O estudo apresentou uma tecnologia capaz de aumentar a resistência do milho a temperaturas mais baixas, o que pode permitir o cultivo do cereal em regiões que hoje enfrentam limitações climáticas para a produção.
O milho é atualmente um dos principais pilares da agricultura mundial. Além de ser utilizado na alimentação humana, ele é fundamental na produção de ração para aves, suínos e bovinos, o que torna qualquer avanço na produtividade ou expansão de áreas cultiváveis altamente relevante para o setor agropecuário.
Frio sempre foi um limite para o milho
Diferentemente de culturas adaptadas a climas mais rigorosos, o milho apresenta sensibilidade ao frio, principalmente nas fases iniciais de desenvolvimento da planta.
Quando submetida a temperaturas mais baixas, a cultura pode sofrer redução no crescimento e apresentar queda na produtividade, o que historicamente restringe o cultivo em regiões de clima temperado ou frio.
Outro fator importante é que o frio dificulta a absorção de fósforo, um nutriente essencial para o desenvolvimento das raízes e formação dos grãos.
Inteligência artificial e edição genética
Para superar esse desafio biológico, os cientistas utilizaram uma combinação de inteligência artificial e edição genética para modificar o comportamento de uma proteína chamada NLA, identificada como um dos principais elementos da resposta da planta ao estresse causado pelo frio.
Segundo os pesquisadores, essa proteína atua como um mecanismo de controle dentro da planta: ela ajuda a proteger o milho contra o frio, mas também pode reduzir a capacidade de absorção de nutrientes.
Com o auxílio de ferramentas tecnológicas, os cientistas conseguiram desenvolver uma versão modificada desse mecanismo, permitindo que o milho mantenha maior tolerância às baixas temperaturas sem prejudicar a nutrição da planta.

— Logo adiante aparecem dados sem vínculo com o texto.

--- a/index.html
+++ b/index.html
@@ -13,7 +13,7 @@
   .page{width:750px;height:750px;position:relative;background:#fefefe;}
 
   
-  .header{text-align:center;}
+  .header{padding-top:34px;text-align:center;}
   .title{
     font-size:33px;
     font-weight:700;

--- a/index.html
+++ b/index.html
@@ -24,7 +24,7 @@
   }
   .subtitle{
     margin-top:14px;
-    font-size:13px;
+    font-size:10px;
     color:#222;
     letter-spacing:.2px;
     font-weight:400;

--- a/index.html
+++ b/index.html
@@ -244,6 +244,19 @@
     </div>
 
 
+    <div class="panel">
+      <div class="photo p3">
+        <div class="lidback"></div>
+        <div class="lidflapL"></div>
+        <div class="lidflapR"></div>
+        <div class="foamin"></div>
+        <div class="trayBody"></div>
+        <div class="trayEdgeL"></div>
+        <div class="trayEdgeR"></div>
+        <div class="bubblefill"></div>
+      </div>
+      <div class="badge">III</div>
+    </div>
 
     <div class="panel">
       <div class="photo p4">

Possível impacto na produção agrícola
Os testes realizados indicaram que as plantas modificadas apresentaram melhor desempenho em ambientes frios, além de maior eficiência na absorção de fósforo.
Caso a tecnologia avance para aplicação comercial, especialistas apontam que o impacto poderá ser significativo para a agricultura mundial.

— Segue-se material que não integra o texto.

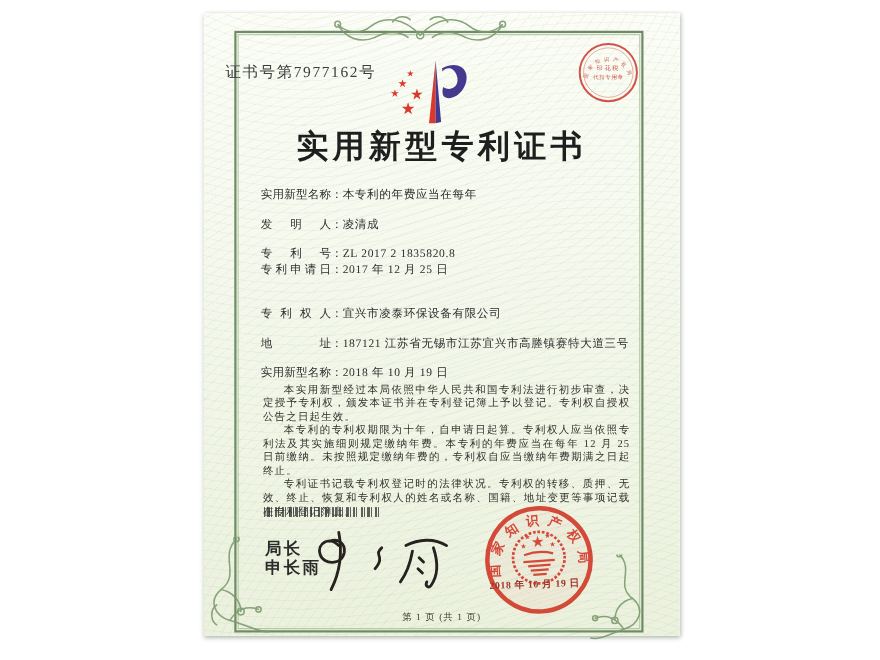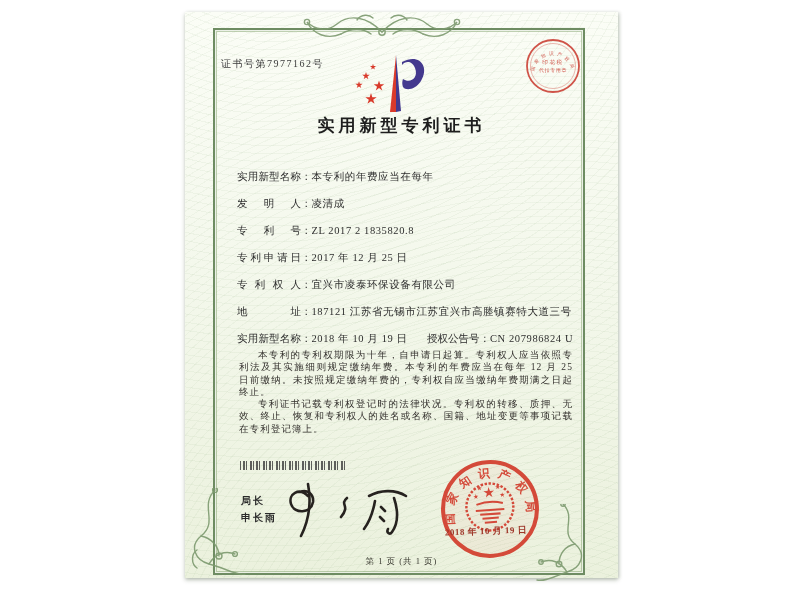--- a/index.html
+++ b/index.html
@@ -14,7 +14,7 @@
   .frame{position:absolute;left:28px;top:16px;width:368px;height:543px;
     border:2px solid #6e8c62;
     box-shadow:inset 0 0 0 1px rgba(255,255,255,.7), inset 0 0 0 2px rgba(140,170,120,.55);}
-  .cert-no{position:absolute;left:36px;top:45px;font-size:10px;color:#3c3c3c;letter-spacing:1.5px;white-space:nowrap;}
+  .cert-no{position:absolute;left:20px;top:45px;font-size:14px;color:#3c3c3c;letter-spacing:1.5px;white-space:nowrap;}
   .logo{position:absolute;left:167px;top:40px;}
   .title{position:absolute;left:0;top:102px;width:100%;text-align:center;
     font-size:17px;font-weight:bold;color:#1e1e1e;letter-spacing:4px;white-space:nowrap;}

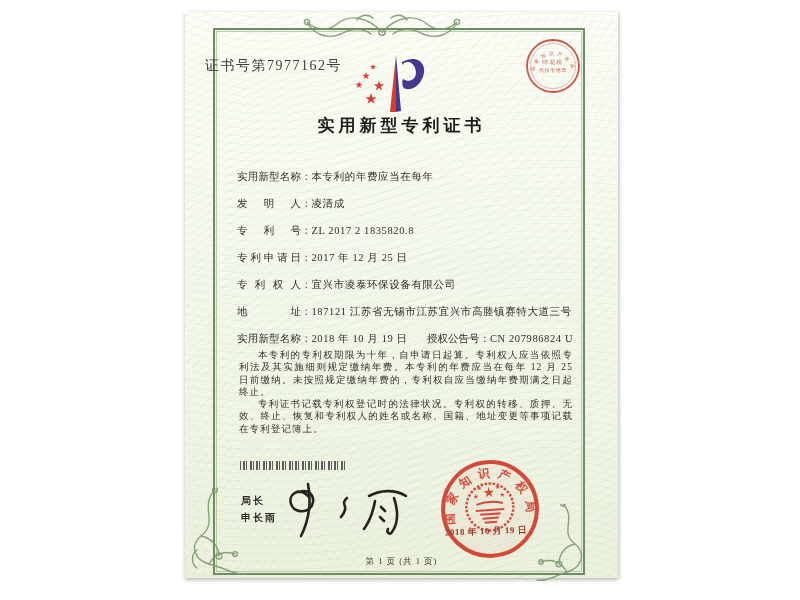--- a/index.html
+++ b/index.html
@@ -17,7 +17,7 @@
   .cert-no{position:absolute;left:20px;top:45px;font-size:14px;color:#3c3c3c;letter-spacing:1.5px;white-space:nowrap;}
   .logo{position:absolute;left:167px;top:40px;}
   .title{position:absolute;left:0;top:102px;width:100%;text-align:center;
-    font-size:17px;font-weight:bold;color:#1e1e1e;letter-spacing:4px;white-space:nowrap;}
+    font-size:29px;font-weight:bold;color:#1e1e1e;letter-spacing:4px;white-space:nowrap;}
   .fields{position:absolute;left:52px;top:158px;font-size:10.5px;color:#2e2e2e;}
   .frow{position:absolute;left:0;white-space:nowrap;}
   .flabel{display:inline-block;width:64px;text-align:justify;text-align-last:justify;color:#2e2e2e;}

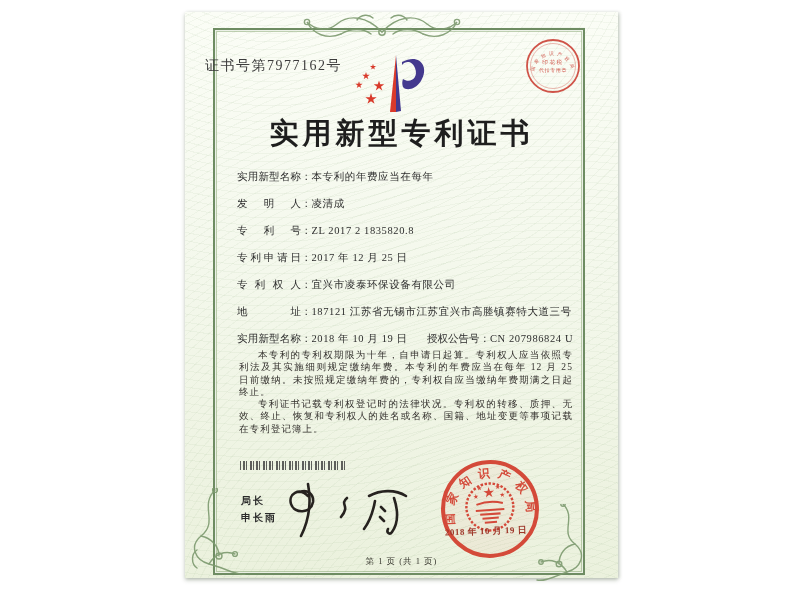--- a/index.html
+++ b/index.html
@@ -105,7 +105,7 @@
     <div class="frow" style="top:54px">
       <span class="flabel">专利号</span><span>：</span><span class="fvalue">ZL 2017 2 1835820.8</span>
     </div>
-    <div class="frow" style="top:81px">
+    <div class="frow" style="top:68px">
       <span class="flabel">专利申请日</span><span>：</span><span class="fvalue">2017 年 12 月 25 日</span>
     </div>
     <div class="frow" style="top:108px">

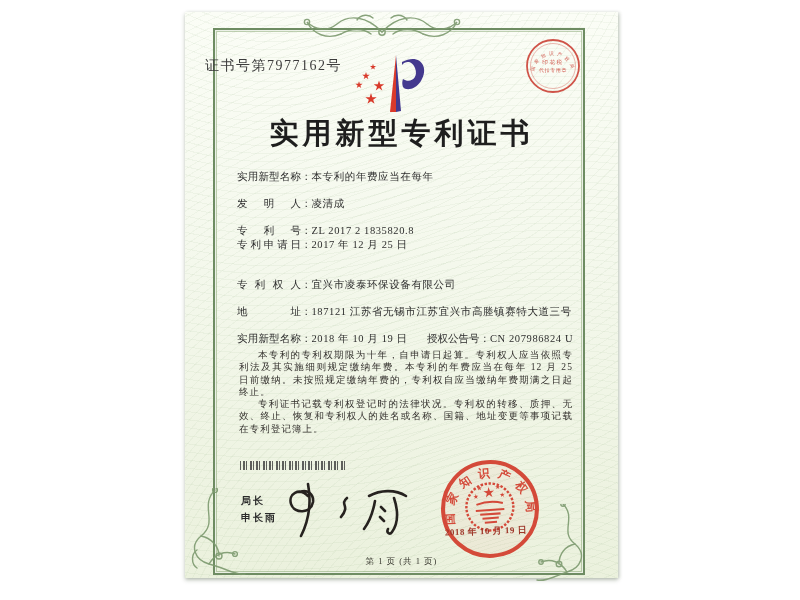--- a/index.html
+++ b/index.html
@@ -116,9 +116,6 @@
     </div>
     <div class="frow" style="top:162px">
       <span class="flabel">实用新型名称</span><span>：</span><span class="fvalue">2018 年 10 月 19 日</span>
-      <span class="fpair2">
-        <span class="flabel2">授权公告号</span><span>：</span><span class="fvalue">CN 207986824 U</span>
-      </span>
     </div>
   </div>
 

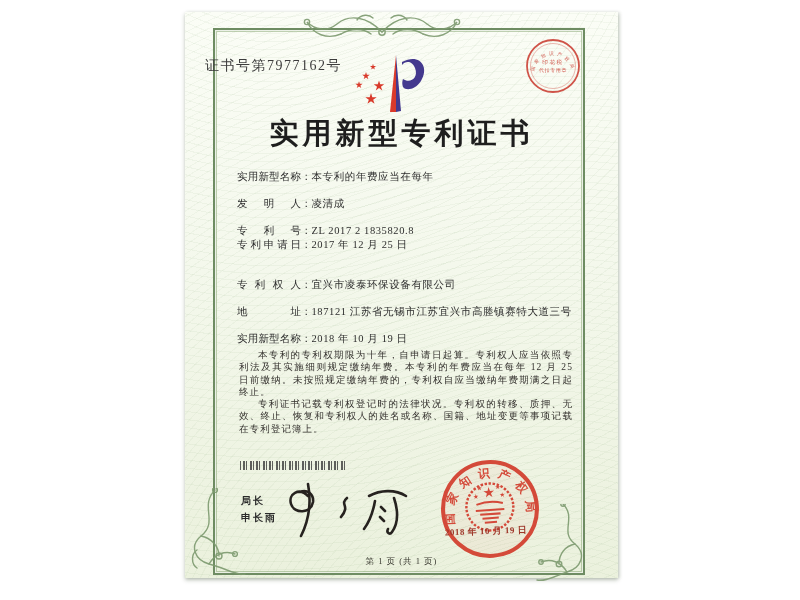--- a/index.html
+++ b/index.html
@@ -120,6 +120,7 @@
   </div>
 
   <div class="paras">
+    <p>本实用新型经过本局依照中华人民共和国专利法进行初步审查，决定授予专利权，颁发本证书并在专利登记簿上予以登记。专利权自授权公告之日起生效。</p>
     <p>本专利的专利权期限为十年，自申请日起算。专利权人应当依照专利法及其实施细则规定缴纳年费。本专利的年费应当在每年 12 月 25 日前缴纳。未按照规定缴纳年费的，专利权自应当缴纳年费期满之日起终止。</p>
     <p>专利证书记载专利权登记时的法律状况。专利权的转移、质押、无效、终止、恢复和专利权人的姓名或名称、国籍、地址变更等事项记载在专利登记簿上。</p>
   </div>

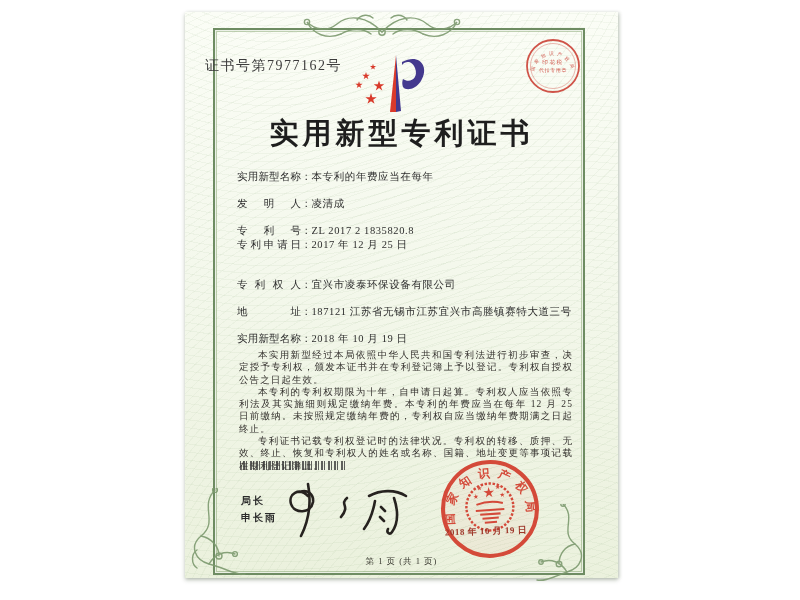--- a/index.html
+++ b/index.html
@@ -31,7 +31,7 @@
     background:repeating-linear-gradient(90deg,#3a3a3a 0 1px,transparent 1px 3px,#3a3a3a 3px 5px,transparent 5px 6px,#3a3a3a 6px 7px,transparent 7px 10px,#3a3a3a 10px 12px,transparent 12px 13px);
     opacity:.8;}
   .signoff{position:absolute;left:56px;top:480px;font-family:Liberation Serif, serif;
-    font-size:10px;font-weight:bold;color:#2b2b2b;line-height:17px;letter-spacing:2px;}
+    font-size:15px;font-weight:bold;color:#2b2b2b;line-height:17px;letter-spacing:2px;}
   .signature{position:absolute;left:92px;top:462px;}
   .big-seal{position:absolute;left:254px;top:446px;transform:rotate(-4deg);opacity:.92;}
   .seal-date{position:absolute;left:246px;top:513px;width:110px;text-align:center;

A possibilidade de produzir milho em regiões mais frias pode ampliar a área agrícola em países como:
- Canadá
- Rússia
- regiões do norte da China
- partes da Europa
- áreas montanhosas ou de maior altitude
Reflexos para o agronegócio e a pecuária
O milho tem papel central na cadeia agroindustrial global, especialmente na produção de ração animal.

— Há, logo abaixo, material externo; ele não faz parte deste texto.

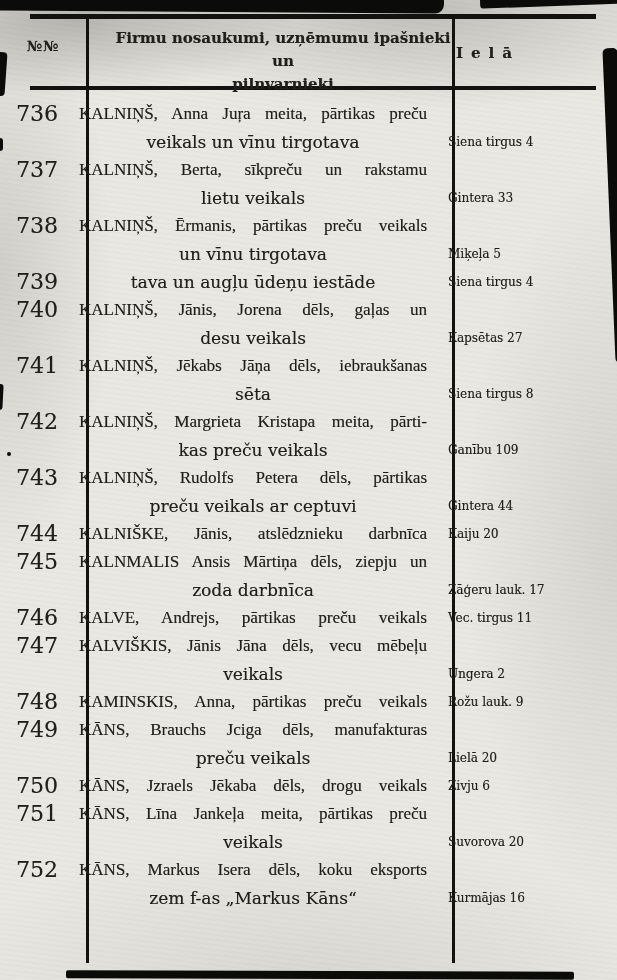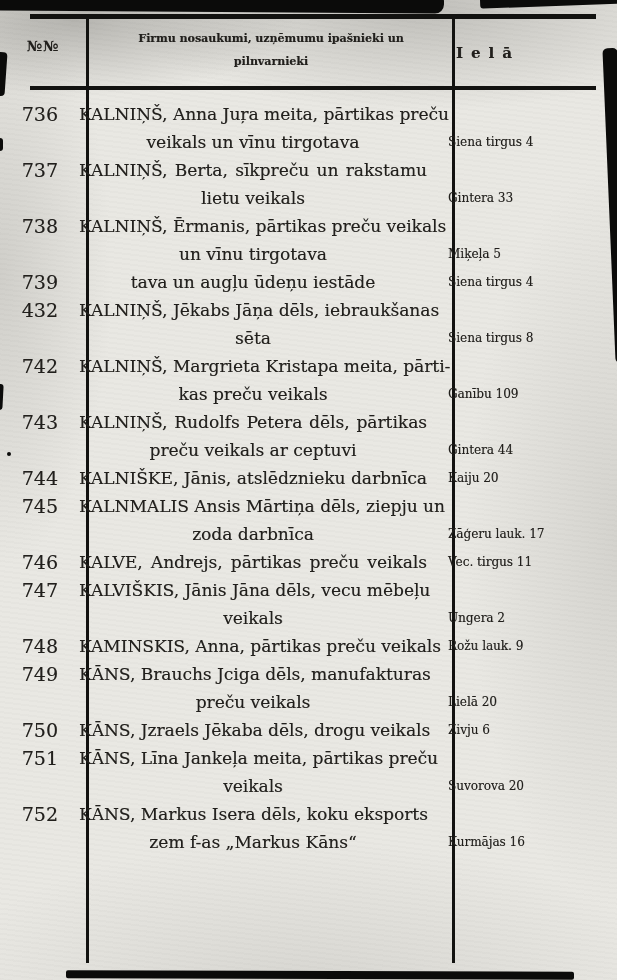--- a/index.html
+++ b/index.html
@@ -41,8 +41,8 @@
   
   .hdr-no{position:absolute;left:0;top:38px;width:86px;text-align:center;
           font-size:14px;font-weight:700;letter-spacing:1px;}
-  .hdr-firm{position:absolute;left:92px;top:27px;width:358px;text-align:center;
-          font-size:11px;font-weight:700;line-height:23px;}
+  .hdr-firm{position:absolute;left:104px;top:27px;width:358px;text-align:center;
+          font-size:15px;font-weight:700;line-height:23px;}
   .hdr-street{position:absolute;left:456px;top:44px;width:150px;text-align:left;
           font-size:15px;font-weight:700;letter-spacing:8px;}
 

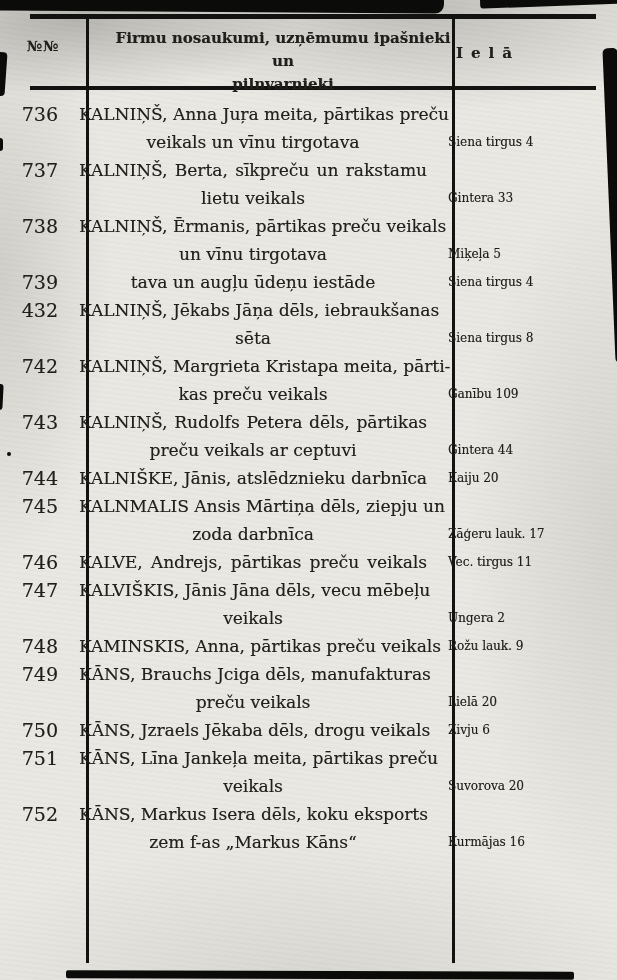--- a/index.html
+++ b/index.html
@@ -50,7 +50,7 @@
   .rows{position:absolute;left:0;top:100px;width:617px;}
   .row{display:flex;align-items:flex-start;}
   .cell-no{width:69px;box-sizing:border-box;padding-right:11px;text-align:right;
-           font-size:19px;line-height:28px;}
+           font-size:22px;line-height:28px;}
   .cell-desc{width:356px;box-sizing:border-box;margin-left:10px;padding-right:8px;
            font-size:17px;line-height:28px;}
   .l1{text-align:justify;-moz-text-align-last:justify;text-align-last:justify;white-space:nowrap;}

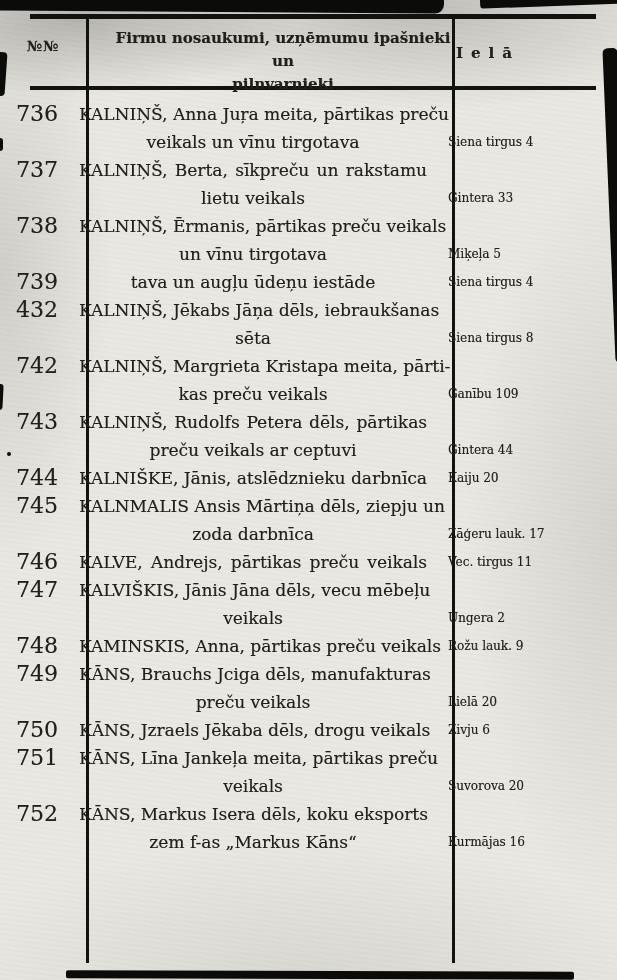--- a/index.html
+++ b/index.html
@@ -53,7 +53,7 @@
            font-size:22px;line-height:28px;}
   .cell-desc{width:356px;box-sizing:border-box;margin-left:10px;padding-right:8px;
            font-size:17px;line-height:28px;}
-  .l1{text-align:justify;-moz-text-align-last:justify;text-align-last:justify;white-space:nowrap;}
+  .l1{text-align:justify;-moz-text-align-last:justify;text-align-last:justify;white-space:nowrap;font-family:Liberation Serif, serif;}
   .l2{text-align:center;}
   .cell-street{margin-left:13px;align-self:flex-end;white-space:nowrap;
            font-size:12px;line-height:28px;}

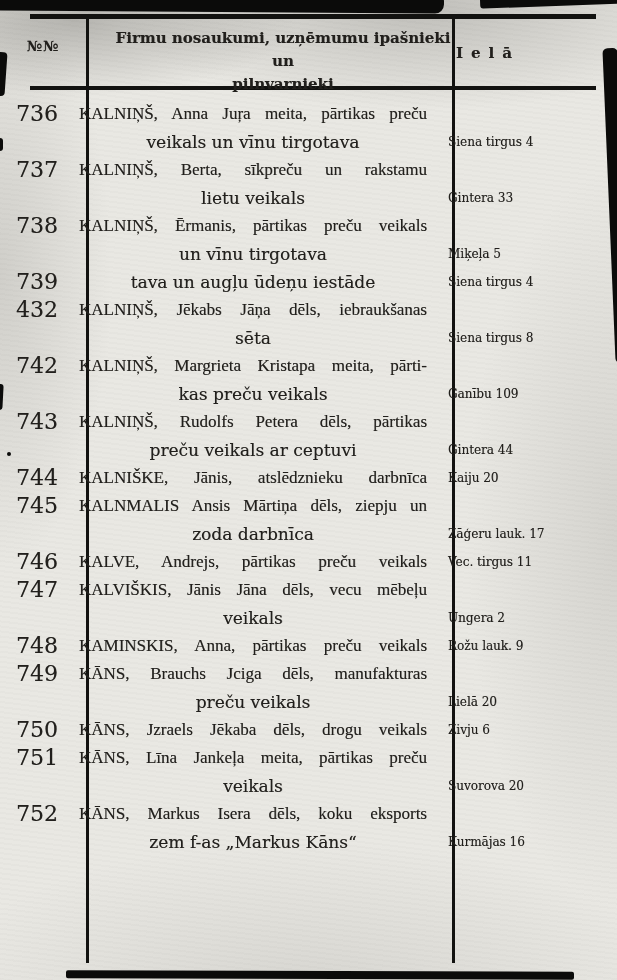--- a/index.html
+++ b/index.html
@@ -121,6 +121,14 @@
       <div class="cell-street">Siena tirgus 4</div>
     </div>
 
+    <div class="row">
+      <div class="cell-no">740</div>
+      <div class="cell-desc">
+        <div class="l1">KALNIŅŠ, Jānis, Jorena dēls, gaļas un</div>
+        <div class="l2">desu veikals</div>
+      </div>
+      <div class="cell-street">Kapsētas 27</div>
+    </div>
 
     <div class="row">
       <div class="cell-no">432</div>

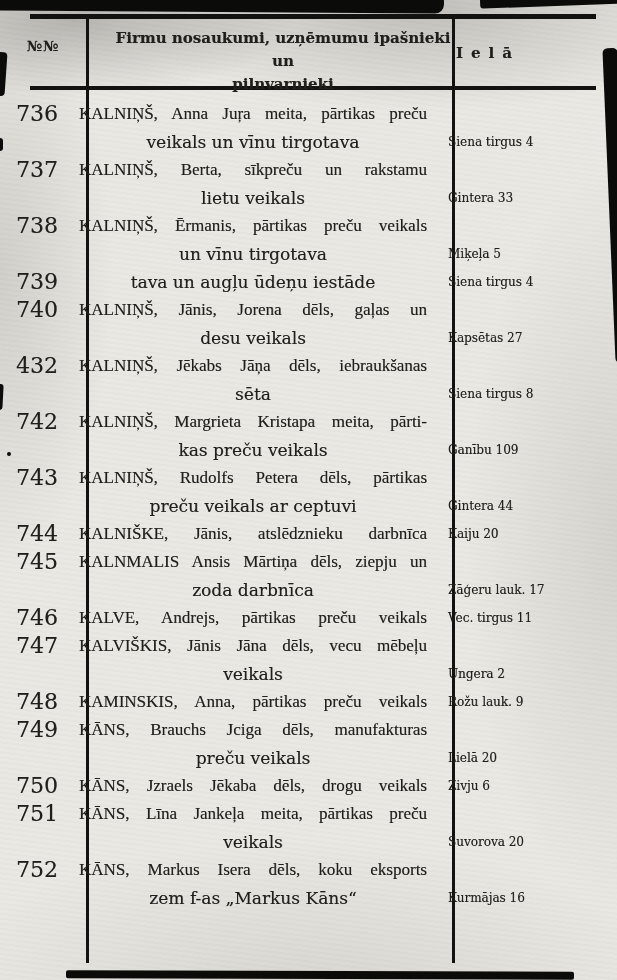--- a/index.html
+++ b/index.html
@@ -131,7 +131,7 @@
     </div>
 
     <div class="row">
-      <div class="cell-no">432</div>
+      <div class="cell-no">741</div>
       <div class="cell-desc">
         <div class="l1">KALNIŅŠ, Jēkabs Jāņa dēls, iebraukšanas</div>
         <div class="l2">sēta</div>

Por isso, avanços tecnológicos que aumentem a produtividade ou ampliem a área de cultivo podem contribuir para maior estabilidade na oferta de grãos, reduzindo riscos de escassez e volatilidade de preços.
Além disso, especialistas avaliam que tecnologias baseadas em biotecnologia, inteligência artificial e edição genética devem ganhar cada vez mais espaço no desenvolvimento de novas variedades agrícolas adaptadas a condições climáticas extremas.